◆ Task goal
Only one stretch of the data below is wanted: the lines from the one with "font-size: 14px ->" through the one with "none -> <div>80g</div>", repeated exactly.

◆ Source data
*** Block opens ***

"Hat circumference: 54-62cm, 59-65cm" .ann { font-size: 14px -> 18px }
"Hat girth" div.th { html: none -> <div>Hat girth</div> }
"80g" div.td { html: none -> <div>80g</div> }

*** Block closes ***
*** Block opens ***

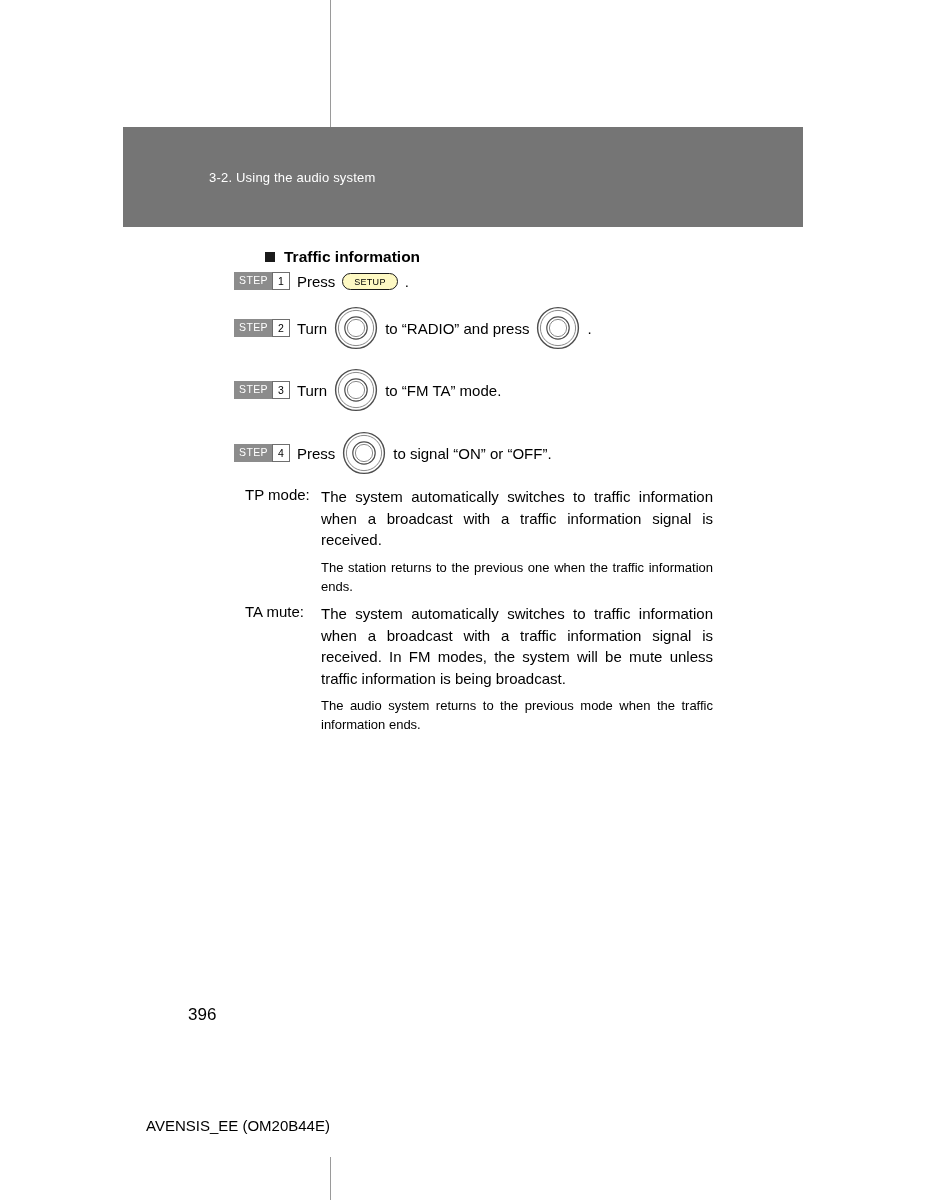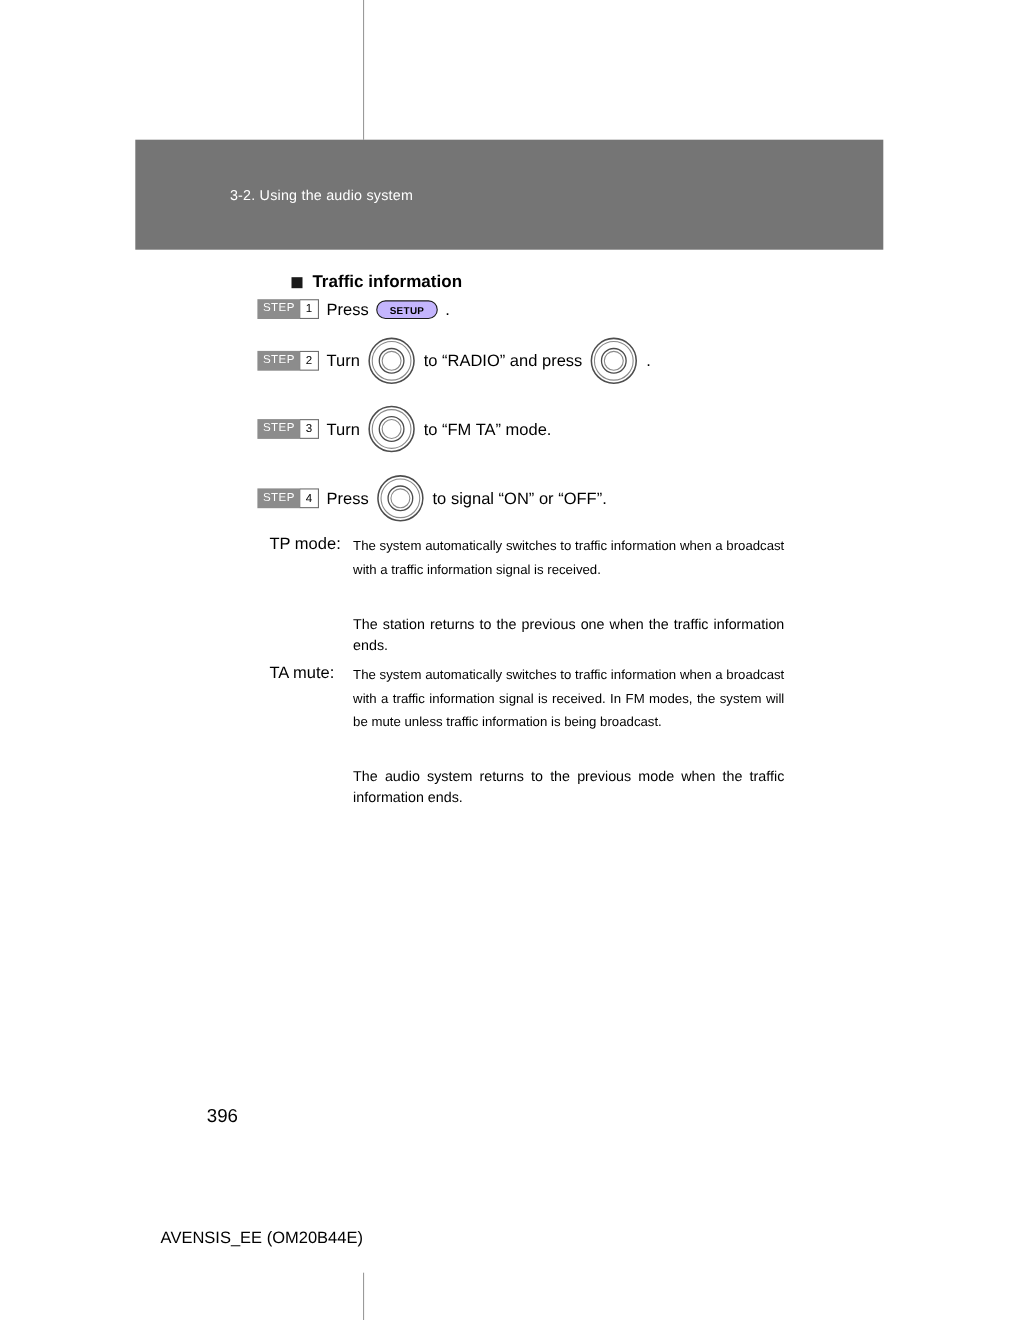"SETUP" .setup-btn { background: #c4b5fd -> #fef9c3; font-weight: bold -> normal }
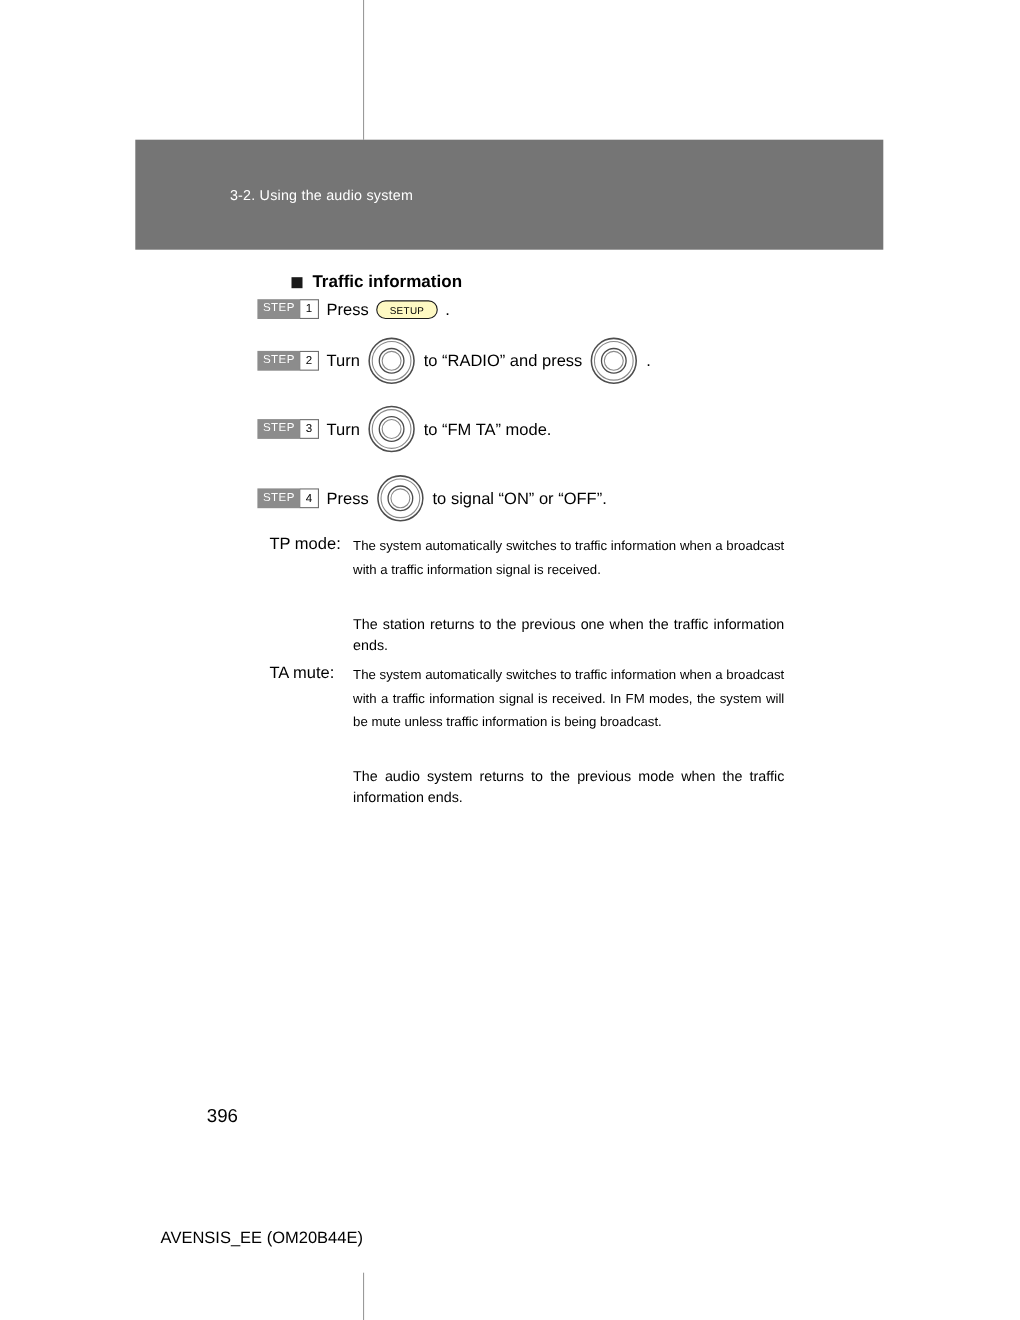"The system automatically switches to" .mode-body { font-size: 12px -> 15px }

*** Block closes ***

◆ Task solution
"Hat circumference: 54-62cm, 59-65cm" .ann { font-size: 14px -> 18px }
"Hat girth" div.th { html: none -> <div>Hat girth</div> }
"80g" div.td { html: none -> <div>80g</div> }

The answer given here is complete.